You’re finally in your last college semester, tying up the loose ends of a long scholastic journey. Let’s face it – getting your degree has been time-consuming. Whether you’re finishing your Master’s program, or even wrapping up your undergrad degree, you’re likely completing your 16th or 17th year in academia.
At this point, it seems like school is all you know. However, now you’re almost in the “real world” and have to fend for yourself. After keenly sharpening your school survival techniques, it’s time to develop a new skill-set, one that seems completely foreign and uncertain. Here are three tips for making the most of this next life phase as you launch your entry-level career:
- Ask Questions
In college, many students are fearful of asking questions, thinking it reflects poorly on their intelligence. In the workforce, however, asking well-thought-out, pointed questions, helps showcase interest and understanding. Once you’ve determined the timing is appropriate (no one wants to be peppered with inquiries all day long) – go for it. You’ll be surprised at how willing your colleagues and mentors are to help you learn and grow in your new role.
- Know What You Don’t Know
Your first few days, weeks, and months in a new position come with lots of uncertainty. As a new staff member, expectations consist of totally doable items: show up on time, be ready to work, and have a good attitude. No one expects you to be prepared to spout out accounting formulas off the cuff. Instead, recognize that you’re still learning the process, keep an open mind, and watch just how much your positive energy can impact the team.
- Be Okay With Mistakes
In your first year, and throughout your career, there will be mistakes. The first one will likely be the most unnerving. Know this is part of the learning process. Be gentle with yourself and reach out to your peers to see how they manage when mistakes happen.

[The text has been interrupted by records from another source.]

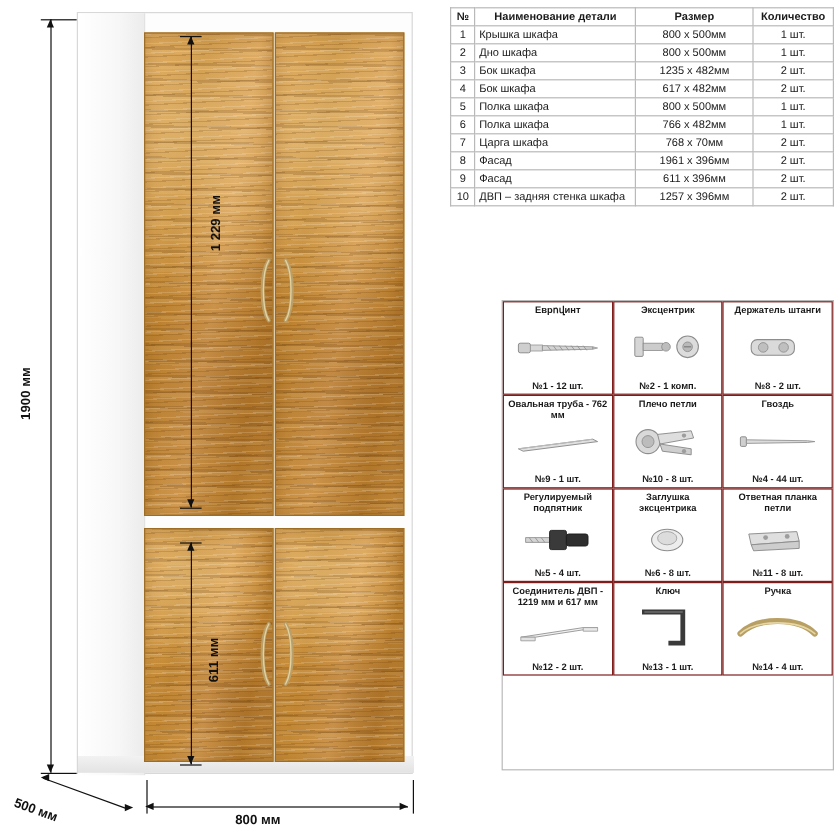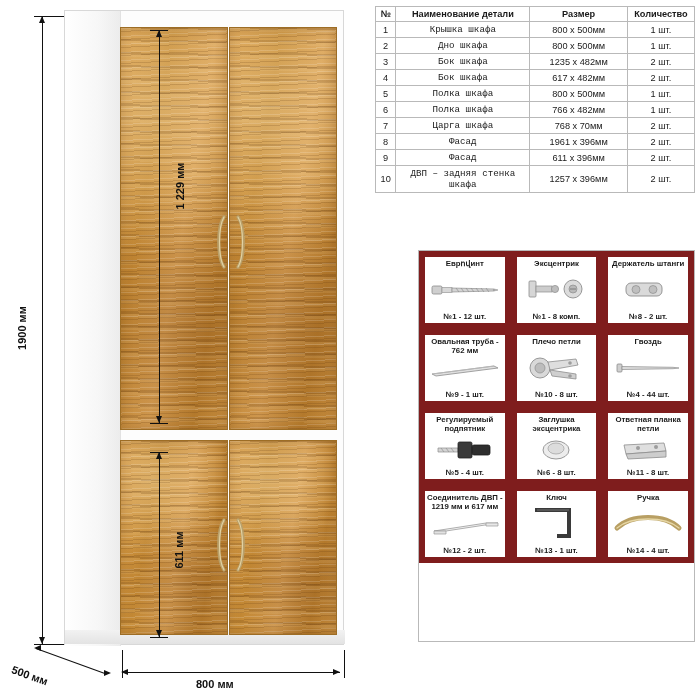--- a/index.html
+++ b/index.html
@@ -101,38 +101,38 @@
     width:320px; border-collapse:collapse;
     font-size:9.2px;
   }
   table.parts th, table.parts td {
     border:1px solid #b9b9b9;
     padding:2px 3px;
     vertical-align:middle;
   }
   table.parts th { font-weight:bold; text-align:center; }
   table.parts td.num  { width:20px; text-align:center; }
-  table.parts td.name { width:132px; text-align:center;font-family:Liberation Mono, monospace; }
+  table.parts td.name { width:132px; text-align:left; }
   table.parts td.size { width:96px; text-align:center; }
   table.parts td.qty  { width:66px; text-align:center; }
   table.parts th.num  { width:20px; }
   table.parts th.name { width:132px; }
   table.parts th.size { width:96px; }
   table.parts th.qty  { width:66px; }
 
   
   #hardware {
     position:absolute; left:418px; top:250px; width:277px;
     border:1px solid #b9b9b9;
     display:grid;
     grid-template-columns:1fr 1fr 1fr;
     background:#fff;
   }
   .hw {
-    border:6px solid #7f1d1d;
+    border:1px solid #7f1d1d;
     min-height:78px;
     padding:3px 2px 2px;
     display:flex; flex-direction:column; align-items:center; justify-content:space-between;
     text-align:center;
   }
   .hw .cap { font-size:7.8px; line-height:1.12; font-weight:bold; }
   .hw .art { font-size:7.8px; font-weight:bold; }
   .hw .art-wrap { margin-top:1px; }
   .hw .pic { flex:1; display:flex; align-items:center; justify-content:center; width:100%; }
   .hw.empty { border:1px solid transparent; }
@@ -322,21 +322,21 @@
       <svg width="70" height="26" viewBox="0 0 70 26">
         <rect x="8" y="4" width="7" height="16" rx="1" fill="#d6d6d6" stroke="#8d8d8d" stroke-width="0.8"></rect>
         <rect x="15" y="9" width="16" height="6" fill="#cccccc" stroke="#8d8d8d" stroke-width="0.7"></rect>
         <circle cx="34" cy="12" r="3.6" fill="#bdbdbd" stroke="#8d8d8d" stroke-width="0.7"></circle>
         <ellipse cx="52" cy="12" rx="9" ry="9" fill="#dcdcdc" stroke="#8d8d8d" stroke-width="0.9"></ellipse>
         <ellipse cx="52" cy="12" rx="4" ry="4" fill="#b9b9b9" stroke="#8d8d8d" stroke-width="0.7"></ellipse>
         <path d="M49 12 h6" stroke="#7d7d7d" stroke-width="1"></path>
       </svg>
     </div>
     <div class="art-wrap">
-        <div class="art">№1 - 8 комп.</div>
+        <div class="art">№2 - 1 комп.</div>
       </div>
   </div>
 
 
   <div class="hw">
     <div class="cap">Держатель штанги</div>
     <div class="pic">
       <svg width="56" height="24" viewBox="0 0 56 24">
         <rect x="6" y="5" width="36" height="13" rx="5" fill="#dadada" stroke="#8d8d8d" stroke-width="0.9"></rect>
         <ellipse cx="16" cy="11.5" rx="4" ry="4" fill="#bfbfbf" stroke="#8d8d8d" stroke-width="0.7"></ellipse>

Whether you’re on day 1 or year 10 of your career, there is always change and challenges to navigate. In public accounting, teams are established to allow for staff to have resources and mentors in this process. Take the journey one day at a time and remember the value and unique perspectives you bring to the workplace you are entering. Everyone was once the new person. Soon, you too will be able to mentor a new staff as they begin this same journey.